Uranium One Mining Corp. is pleased to announce that it has closed its previously announced non-brokered private placement (the “Offering”) consisting of: (i) 4,911,333 non-flow-through units of the Company (each, an “NFT Unit”) at a price of $0.30 per NFT Unit for aggregate gross proceeds of $1,473,399.90; and (ii) 5,116,669 flow-through units of the Company (each, an “FT Unit”) at a price of $0.30 per FT Unit for aggregate gross proceeds of $1,535,000.70, for total aggregate gross proceeds of approximately $3,008,400.60.

Each NFT Unit consists of one common share in the capital of the Company (a “Common Share”) and one common share purchase warrant (a “Warrant”). Each Warrant entitles the holder to acquire one additional Common Share at a price of $0.50 per Common Share for a period of 12 months from the date of issuance. If the Common Shares close at or above $0.75 per Common Share for a period of five (5) consecutive trading days, the Company may accelerate the expiry date of the Warrants to 30 days following the date of such notice.

Each FT Unit consists of one Common Share that qualifies as a “flow-through share” within the meaning of the Income Tax Act (Canada) (an “FT Share”) and one Warrant. Each Warrant entitles the holder to acquire one additional non-flow-through Common Share at a price of $0.50 per Common Share for a period of 12 months from the date of issuance. If the Common Shares close at or above $0.75 per Common Share for a period of five (5) consecutive trading days, the Company may accelerate the expiry date of the Warrants to 30 days following the date of such notice.

The NFT Units and FT Units issued pursuant to the Offering are subject to a four-month hold period under applicable Canadian securities laws that expires on September 28, 2026.

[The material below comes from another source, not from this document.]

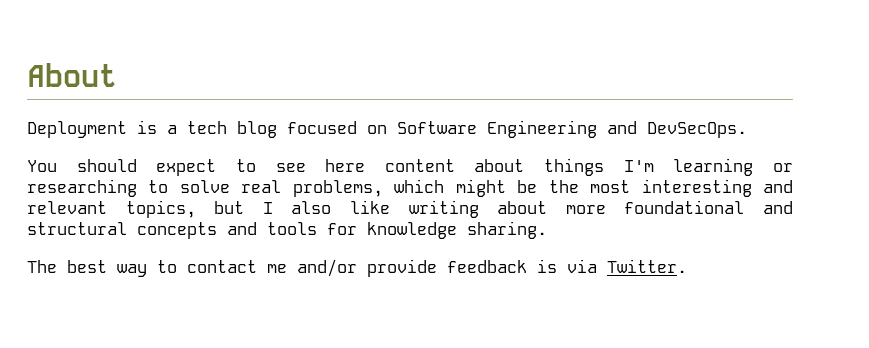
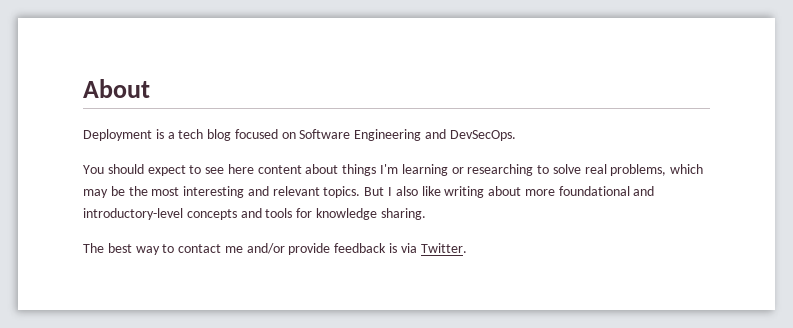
[455,179,506,197] might -> [83,189,108,198] may
[125,200,245,218] topics, but -> [323,186,385,198] topics. But
[27,222,127,235] structural -> [83,208,183,220] introductory-level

The net proceeds from the sale of NFT Units will be used for exploration and drilling programs, property payments, and general working capital. The net proceeds from the sale of FT Units will be used to incur “Canadian exploration expenses” as defined in subsection 66.1(6) of the Income Tax Act (Canada), and the Company will renounce such qualifying expenditures to the subscribers of FT Shares with an effective date no later than December 31, 2026, in an aggregate amount not less than the total subscription proceeds received for the FT Shares.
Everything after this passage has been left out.